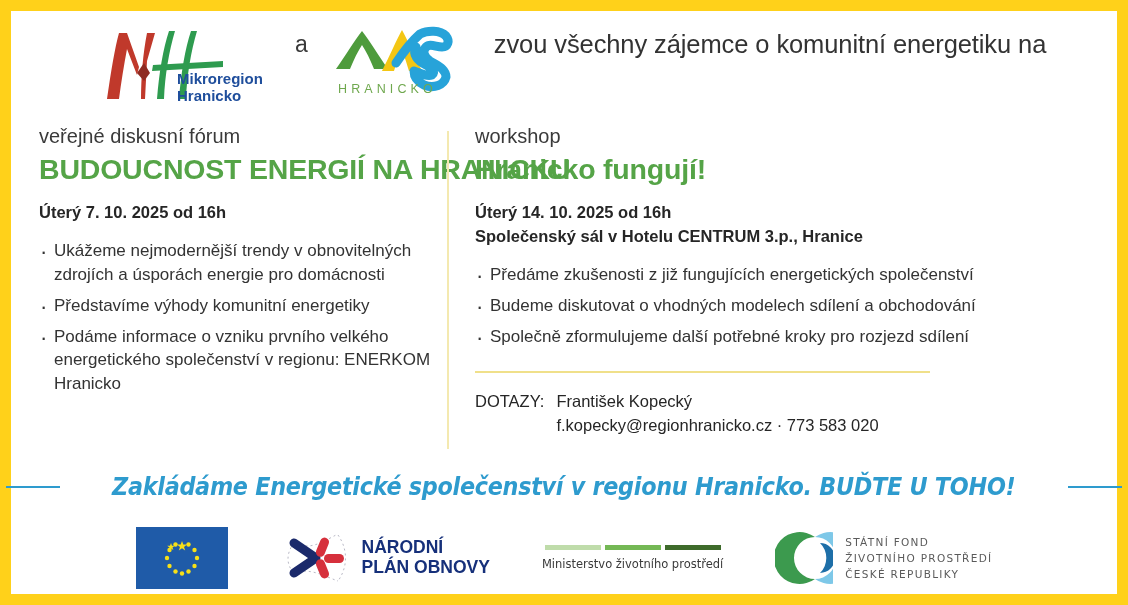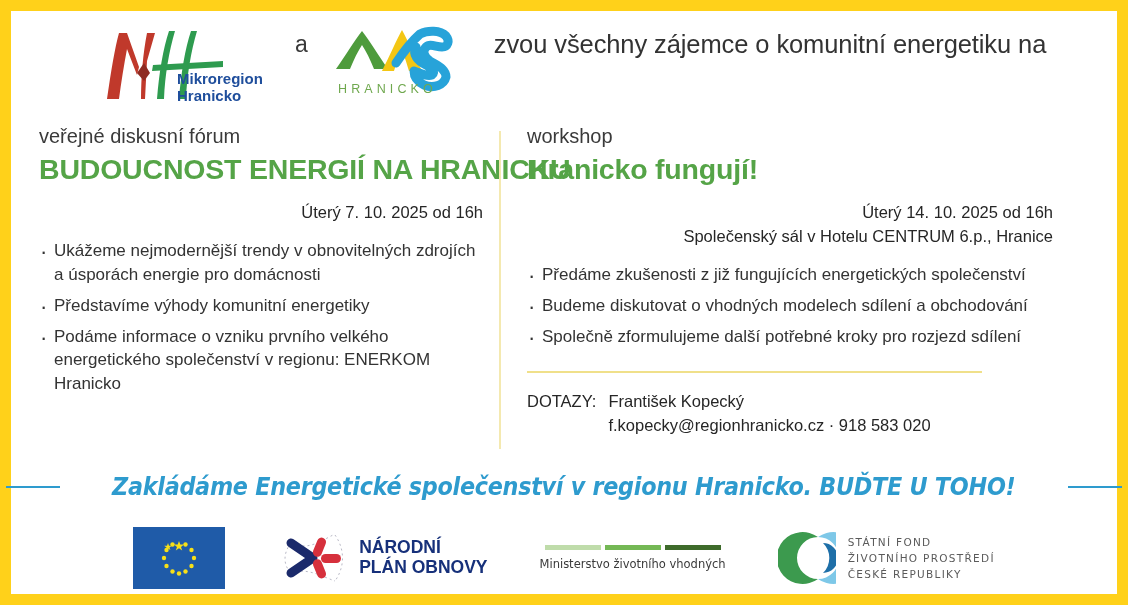--- a/index.html
+++ b/index.html
@@ -58,7 +58,7 @@
     box-sizing:border-box;
   }
   .col-left{
-    width:488px;
+    width:436px;
     padding:0 16px 0 28px;
   }
   .divider-v{

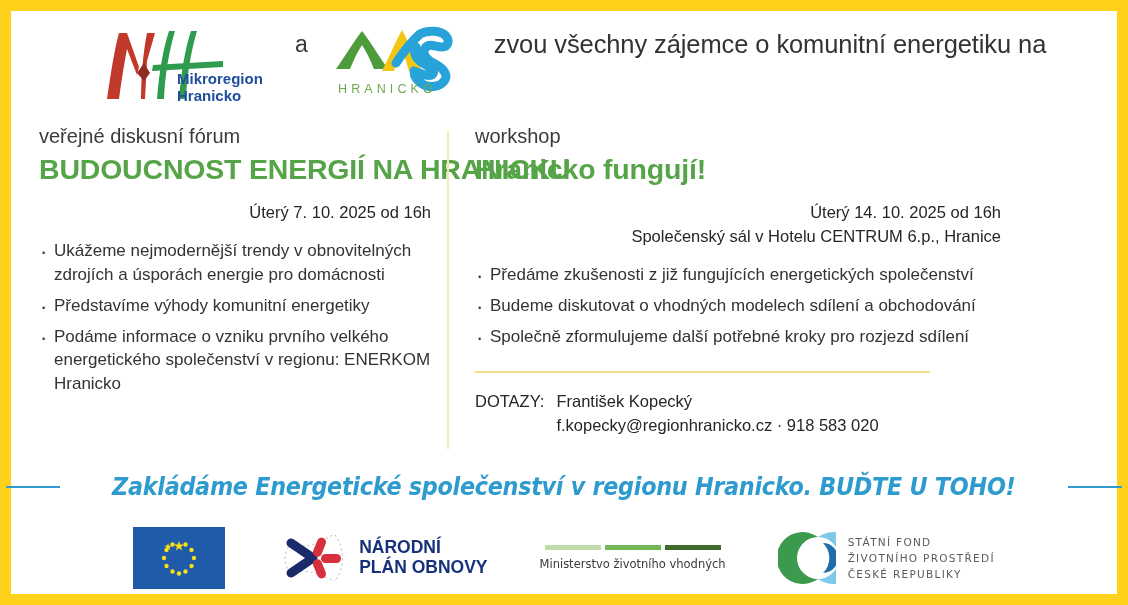--- a/index.html
+++ b/index.html
@@ -89,11 +89,10 @@
   }
   .when{
     font-size:16.5px;
-    font-weight:normal;
+    font-weight:bold;
     color:#262626;
     line-height:1.45;
     margin:0 0 14px 0;
-    text-align:right;
   }
   ul.points{
     list-style:none;

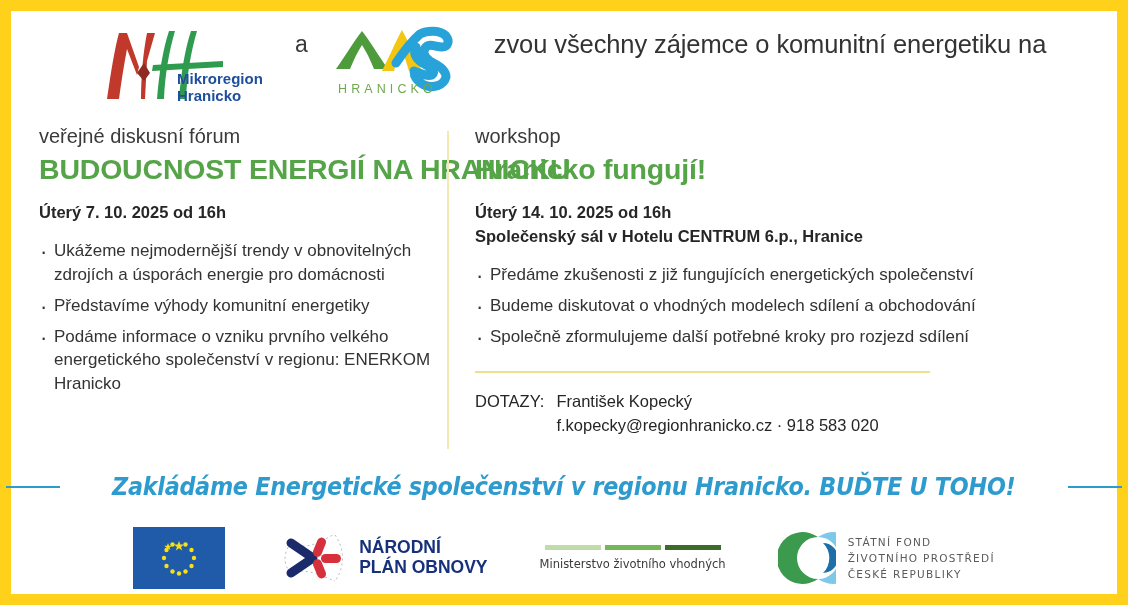--- a/index.html
+++ b/index.html
@@ -234,7 +234,7 @@
       <div class="title">Hranicko fungují!</div>
       <div class="when">
         <div>Úterý 14. 10. 2025 od 16h</div>
-        <div>Společenský sál v Hotelu CENTRUM 6.p., Hranice</div>
+        <div>Společenský sál v Hotelu CENTRUM 3.p., Hranice</div>
       </div>
       <ul class="points">
         <li>Předáme zkušenosti z již fungujících energetických společenství</li>

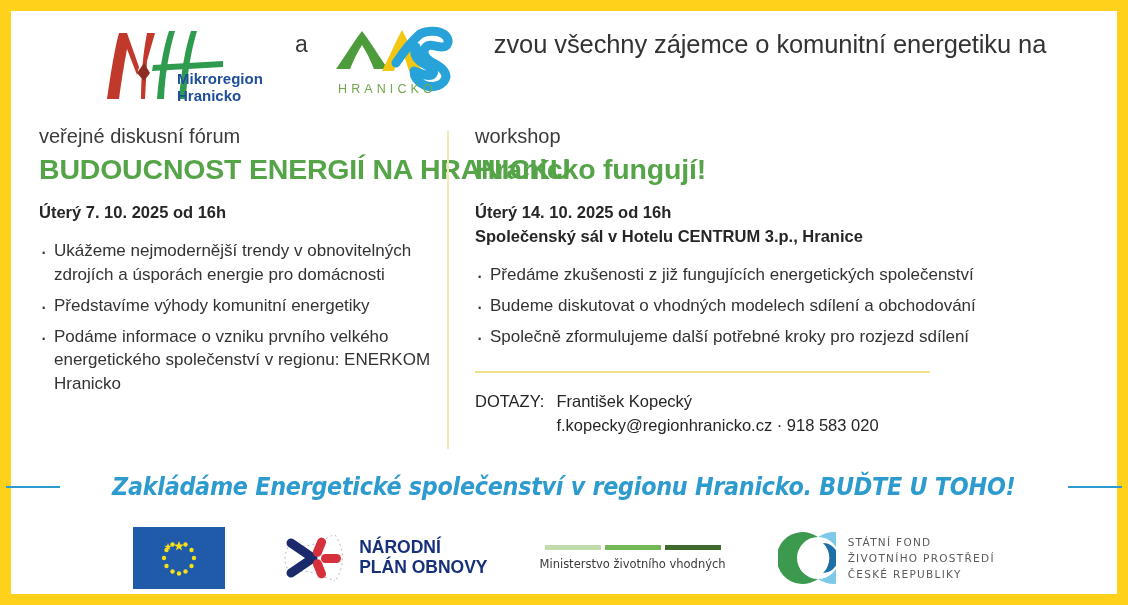--- a/index.html
+++ b/index.html
@@ -246,7 +246,7 @@
         <div class="lbl">DOTAZY:</div>
         <div class="vals">
           <div>František Kopecký</div>
-          <div>f.kopecky@regionhranicko.cz · 918 583 020</div>
+          <div>f.kopecky@regionhranicko.cz · 773 583 020</div>
         </div>
       </div>
     </div>

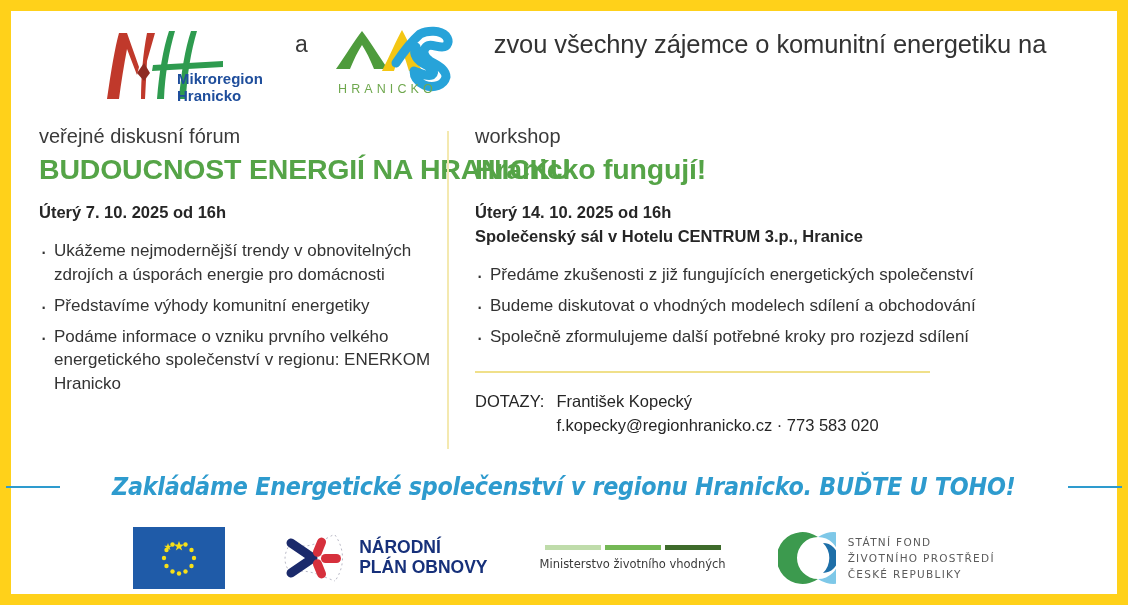--- a/index.html
+++ b/index.html
@@ -304,7 +304,7 @@
         <span style="background:#74B855;"></span>
         <span style="background:#3E6B2B;"></span>
       </div>
-      <div class="cap">Ministerstvo životního vhodných</div>
+      <div class="cap">Ministerstvo životního prostředí</div>
     </div>
 
     <div class="flogo">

============================================================

▶ _Exercise instructions_: Above are the records; please give again, exactly and in full, only the lines that run from the line with "-89,11 +89,10 @@" through the line with "-304,7 +304,7 @@", with no pictures.

▶ _Answer area_:
@@ -89,11 +89,10 @@
   }
   .when{
     font-size:16.5px;
-    font-weight:normal;
+    font-weight:bold;
     color:#262626;
     line-height:1.45;
     margin:0 0 14px 0;
-    text-align:right;
   }
   ul.points{
     list-style:none;

--- a/index.html
+++ b/index.html
@@ -234,7 +234,7 @@
       <div class="title">Hranicko fungují!</div>
       <div class="when">
         <div>Úterý 14. 10. 2025 od 16h</div>
-        <div>Společenský sál v Hotelu CENTRUM 6.p., Hranice</div>
+        <div>Společenský sál v Hotelu CENTRUM 3.p., Hranice</div>
       </div>
       <ul class="points">
         <li>Předáme zkušenosti z již fungujících energetických společenství</li>

--- a/index.html
+++ b/index.html
@@ -246,7 +246,7 @@
         <div class="lbl">DOTAZY:</div>
         <div class="vals">
           <div>František Kopecký</div>
-          <div>f.kopecky@regionhranicko.cz · 918 583 020</div>
+          <div>f.kopecky@regionhranicko.cz · 773 583 020</div>
         </div>
       </div>
     </div>

--- a/index.html
+++ b/index.html
@@ -304,7 +304,7 @@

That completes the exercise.